Note that even a benign course of the disease under certain conditions can take on a malignant form.

Liver cancer symptoms

The first signs of liver cancer are not specific; they are also possible in many other pathologies of the organ (acute and chronic hepatitis, alveococcosis, cirrhosis, damage to the bile ducts or liver metastases). In the early stages, the pathology may not manifest itself in any way, since the organ has a high reserve. Therefore, liver cancer is often first detected by ultrasound, which is performed for various pathologies of internal organs located near the liver. If the tumor is significant in size, patients may experience the following complaints and manifestations:

  • decreased or complete lack of appetite (anorexia);
  • decrease in the amount of hemoglobin and red blood cells;
  • discomfort, pain in the hypochondrium, closer to the right side or in the upper abdomen;
  • nausea, vomiting with bile or food;
  • an increase in the size of the abdomen due to the growth of a tumor formation that can be felt through the abdominal wall;
  • ascites (growth of the abdomen due to the accumulation of fluid in it);
  • weight loss, sometimes very significant (up to several kilograms in a couple of months);
  • yellowing of the skin and whites of the eyes (development of jaundice);
  • severe skin itching;
  • nose bleed;
  • stool disorders - alternating constipation or diarrhea;
  • change in color of urine (dark) and stool (discoloration);
  • expansion of small capillaries under the skin (formation of telangiectasia).

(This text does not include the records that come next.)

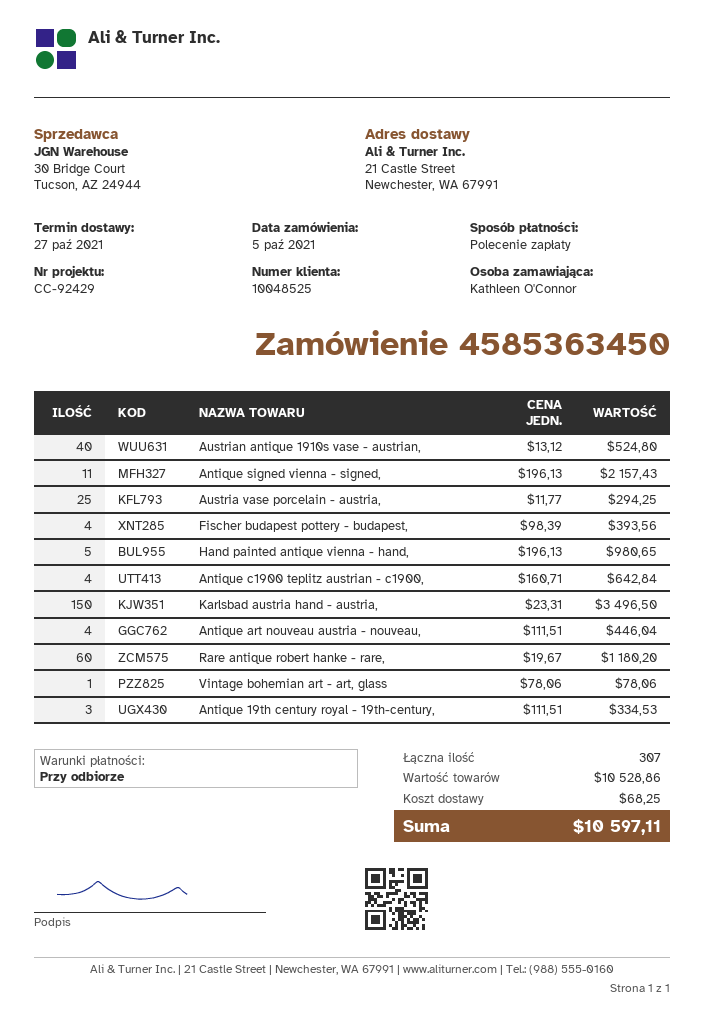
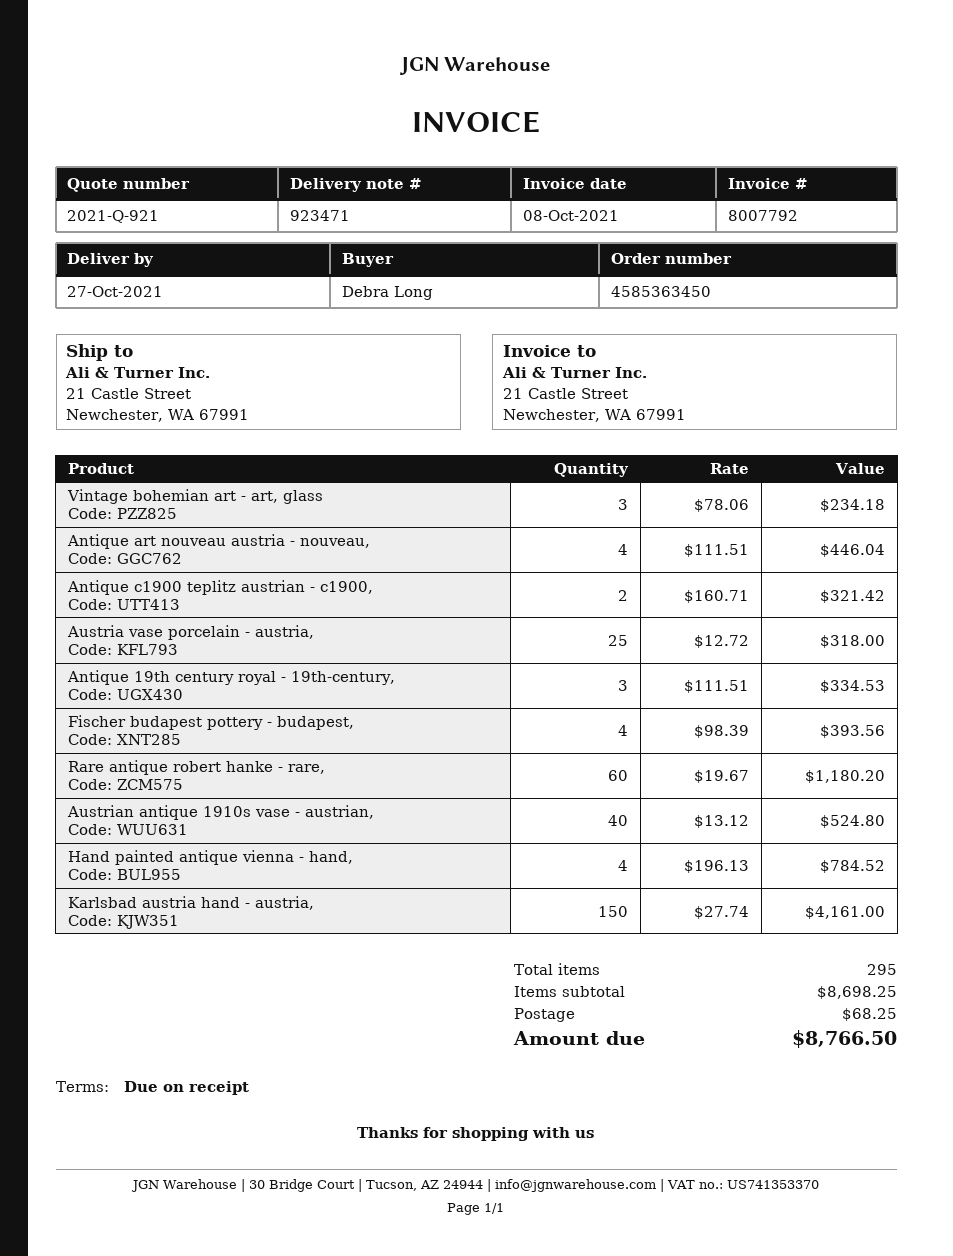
ordered by: Kathleen O'Connor -> Debra Long
Antique signed vienna - signed,: 11 x 196.13 = 2157.43 -> none
Austria vase porcelain - austria,: 25 x 11.77 = 294.25 -> 25 x 12.72 = 318.00
Hand painted antique vienna - hand,: 5 x 196.13 = 980.65 -> 4 x 196.13 = 784.52
Antique c1900 teplitz austrian - c1900,: 4 x 160.71 = 642.84 -> 2 x 160.71 = 321.42
Karlsbad austria hand - austria,: 150 x 23.31 = 3496.50 -> 150 x 27.74 = 4161.00
Vintage bohemian art - art, glass: 1 x 78.06 = 78.06 -> 3 x 78.06 = 234.18
total quantity: 307 -> 295
subtotal: 10528.86 -> 8698.25
total: 10597.11 -> 8766.50

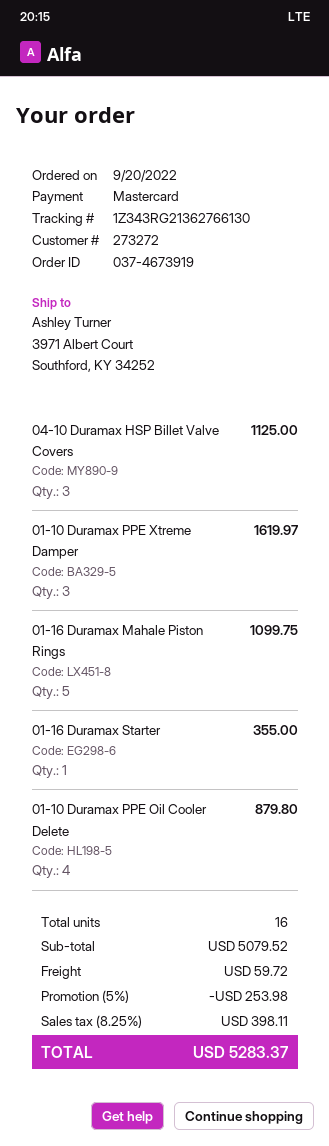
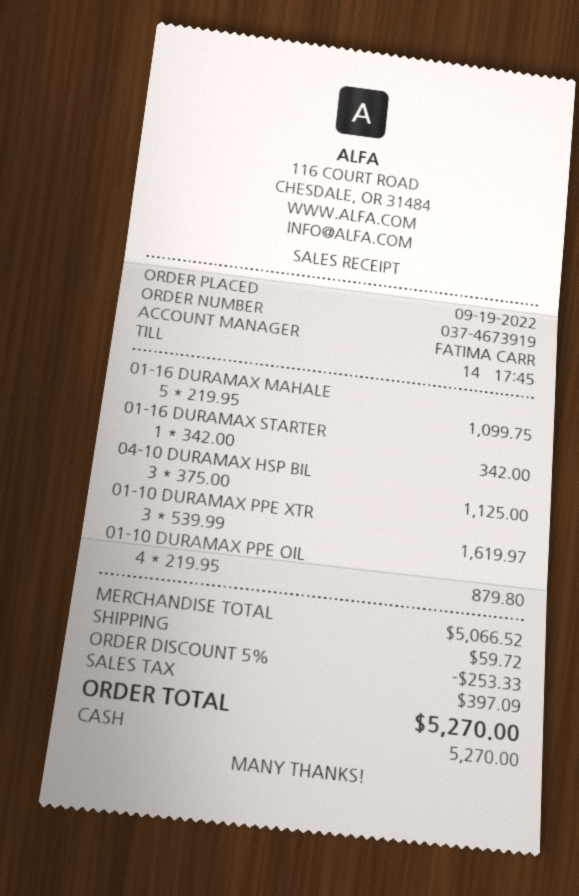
order date: 2022-09-20 -> 2022-09-19
payment method: Mastercard -> cash
01-16 Duramax Starter: 1 for 355.00 -> 1 for 342.00
subtotal: 5079.52 -> 5066.52
discount: 5% = 253.98 -> 5% = 253.33
tax: 398.11 -> 397.09
total: 5283.37 -> 5270.00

As the tumor grows and disintegrates, general malaise, fever, and weakness may occur.

Benign formations

In most cases, such lesions do not manifest significant symptoms. Their structure can be represented by epithelial tissues, as in adenoma, stromal tissues - in nodular hyperplasia, or vascular elements, which is typical for hemangioma.

Benign tumors practically do not show symptoms, so their detection by ultrasound is usually accidental.

Only with a significant increase in the formation can heaviness in the right hypochondrium be bothersome. Therapeutic tactics depend on the size of the tumor and the course of the disease. The prognosis is often favorable.

Now in more detail about each benign neoplasm.

Adenoma

Adenoma is not so common in the parenchyma of the gland. It may consist of cells that resemble hepatocytes (liver cells) - hepatocellular adenoma. This type of pathology is in most cases diagnosed in the female population of childbearing age.

The lesions are located one at a time or in groups of nodules, limited from the normal parenchyma by a capsule. Considering the risk of rapid growth of the adenoma (up to 20 cm in diameter), surgical intervention is indicated for therapeutic purposes. It is necessary to prevent tumor rupture, vascular damage and the development of massive bleeding.

In addition, the adenoma may consist of small bile ducts with cysts and mucous accumulations. This type of pathology is more typical for the male half of the population.

Hemangioma and lipoma

Changes in the liver in the form of hemangioma are the most common type of benign lesion of the gland. The structure of the formation is represented by venous elements. It is characterized by slow growth, lack of metastasis and damage to healthy liver tissue.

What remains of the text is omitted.